Minggu, 29 November 2015

Palm Oil “R” Us (Laporan Pandangan Mata dari RT13)

Minggu lalu, saya pergi ke Kuala Lumpur untuk menghadiri RSPO Roundtable 13th on SustainablePalm Oil. Saya berada di sana sebagai hadiah dari Lomba Menulis #beliyangbaik yang diselenggarakan RSPO, WWF Indonesia dan Beliyangbaik.org. Tulisan saya dapat dilihat di sini.


Roundtable on Sustainable Palm Oil (RSPO) adalah organisasi yang menyatukan berbagai pemangku kepentingan dalam industri minyak sawit, dari petani, produsen, pengecer, manufaktur produk, bank, investor, sampai LSM. Tujuannya mengembangkan dan menerapkan standar global untuk minyak sawit berkelanjutan antara lain dengan tidak membuka tanah gambut menjadi ladang sawit, tidak melakukan deforestasi, dan tidak memakai api untuk berkebun, entah itu membuka lahan atau penanaman ulang.
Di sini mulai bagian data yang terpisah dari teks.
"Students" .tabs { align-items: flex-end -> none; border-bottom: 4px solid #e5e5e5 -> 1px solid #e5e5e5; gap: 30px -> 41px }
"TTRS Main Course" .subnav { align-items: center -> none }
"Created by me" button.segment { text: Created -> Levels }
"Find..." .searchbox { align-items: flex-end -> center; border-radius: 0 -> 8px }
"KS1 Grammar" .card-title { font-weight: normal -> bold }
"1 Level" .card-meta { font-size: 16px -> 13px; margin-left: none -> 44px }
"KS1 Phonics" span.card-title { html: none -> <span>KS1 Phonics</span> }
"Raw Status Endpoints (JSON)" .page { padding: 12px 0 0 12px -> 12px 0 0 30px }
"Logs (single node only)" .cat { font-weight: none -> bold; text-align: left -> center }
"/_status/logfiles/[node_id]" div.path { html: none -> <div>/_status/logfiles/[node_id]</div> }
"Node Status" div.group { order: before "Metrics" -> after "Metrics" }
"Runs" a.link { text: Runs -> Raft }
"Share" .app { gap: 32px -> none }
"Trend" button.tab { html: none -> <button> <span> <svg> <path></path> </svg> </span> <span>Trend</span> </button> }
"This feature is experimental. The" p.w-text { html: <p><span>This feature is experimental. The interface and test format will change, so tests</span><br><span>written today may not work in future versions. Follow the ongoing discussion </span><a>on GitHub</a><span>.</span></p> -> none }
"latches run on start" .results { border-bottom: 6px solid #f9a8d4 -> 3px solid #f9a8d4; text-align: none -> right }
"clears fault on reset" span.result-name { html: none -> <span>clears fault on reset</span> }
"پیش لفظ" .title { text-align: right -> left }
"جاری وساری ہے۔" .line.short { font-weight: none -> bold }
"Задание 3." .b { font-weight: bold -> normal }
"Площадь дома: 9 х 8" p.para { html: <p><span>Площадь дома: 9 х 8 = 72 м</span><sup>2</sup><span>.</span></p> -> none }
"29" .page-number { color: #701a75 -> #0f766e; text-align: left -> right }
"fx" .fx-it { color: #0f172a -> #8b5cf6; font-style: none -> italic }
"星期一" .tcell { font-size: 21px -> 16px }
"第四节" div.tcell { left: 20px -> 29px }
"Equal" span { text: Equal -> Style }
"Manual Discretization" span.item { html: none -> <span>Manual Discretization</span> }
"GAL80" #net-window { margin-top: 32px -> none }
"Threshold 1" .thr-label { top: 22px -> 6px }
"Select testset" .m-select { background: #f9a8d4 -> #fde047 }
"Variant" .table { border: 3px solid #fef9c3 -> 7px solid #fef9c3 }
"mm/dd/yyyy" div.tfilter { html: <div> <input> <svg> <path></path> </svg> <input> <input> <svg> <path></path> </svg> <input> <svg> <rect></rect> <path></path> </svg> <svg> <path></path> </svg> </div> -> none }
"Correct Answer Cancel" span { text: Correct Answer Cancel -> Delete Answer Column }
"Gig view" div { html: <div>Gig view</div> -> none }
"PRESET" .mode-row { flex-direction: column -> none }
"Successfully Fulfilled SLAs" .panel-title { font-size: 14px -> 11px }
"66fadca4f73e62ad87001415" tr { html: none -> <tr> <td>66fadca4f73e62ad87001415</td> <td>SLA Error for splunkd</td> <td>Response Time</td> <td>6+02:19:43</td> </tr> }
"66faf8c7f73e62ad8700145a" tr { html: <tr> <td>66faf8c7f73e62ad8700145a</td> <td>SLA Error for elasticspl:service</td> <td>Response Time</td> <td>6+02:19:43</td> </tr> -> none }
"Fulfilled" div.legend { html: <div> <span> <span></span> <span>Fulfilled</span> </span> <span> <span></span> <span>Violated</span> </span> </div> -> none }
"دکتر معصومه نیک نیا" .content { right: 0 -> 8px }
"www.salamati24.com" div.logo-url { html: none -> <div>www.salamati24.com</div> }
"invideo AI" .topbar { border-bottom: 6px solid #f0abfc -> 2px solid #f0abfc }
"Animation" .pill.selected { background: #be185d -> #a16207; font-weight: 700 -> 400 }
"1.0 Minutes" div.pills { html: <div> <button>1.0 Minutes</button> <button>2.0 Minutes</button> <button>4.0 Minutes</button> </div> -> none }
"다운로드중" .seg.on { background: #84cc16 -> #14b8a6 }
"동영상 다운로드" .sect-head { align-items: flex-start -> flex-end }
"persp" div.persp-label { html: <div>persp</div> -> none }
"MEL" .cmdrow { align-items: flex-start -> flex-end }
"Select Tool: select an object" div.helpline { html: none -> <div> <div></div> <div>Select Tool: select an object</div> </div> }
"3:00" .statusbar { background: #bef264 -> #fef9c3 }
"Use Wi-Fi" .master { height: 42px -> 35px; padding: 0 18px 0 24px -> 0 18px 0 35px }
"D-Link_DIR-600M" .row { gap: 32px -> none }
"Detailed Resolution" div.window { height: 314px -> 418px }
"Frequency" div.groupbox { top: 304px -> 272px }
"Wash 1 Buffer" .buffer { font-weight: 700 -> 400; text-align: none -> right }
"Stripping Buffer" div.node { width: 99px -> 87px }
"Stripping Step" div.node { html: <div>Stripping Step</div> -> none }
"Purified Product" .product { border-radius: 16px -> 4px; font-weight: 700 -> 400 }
Sebelum pergi, saya membayangkan ballroom didekorasi pohon sawit berikut fresh fruit bunches alias tandan buah segar (TBS). Tentu saja saya tidak menemukannya, haha. Bergabung dengan saya ada sekitar 800 partisipan dari 50 negara. Acara akbar. Senang melihat ramai orang. 







 Selama acara, cuaca cerah. Tidak ada asap (haze). Begitu melihat maze
saya langsung masuk ke dalam. A haze free day for a maze runner! 


RT13 mengusung tema Global Vision │Regional Action: From 2015 to 2020. Agendanya: memprioritaskan penyerapan 100 persen certified sustainable palm oil (CSPO) di negara-negara konsumen di tingkat regional. Acara ini juga membahas peran smallholders yaitu para petani sawit. Data FAO menyebutkan: Indonesia dan Malaysia menghasilkan 85 persen minyak sawit dunia. Indonesia sebagai penghasil terbesar, memiliki 10,5 juta hektar perkebunan. Sekitar 40 persen dari angka tersebut adalah lahan petani sawit.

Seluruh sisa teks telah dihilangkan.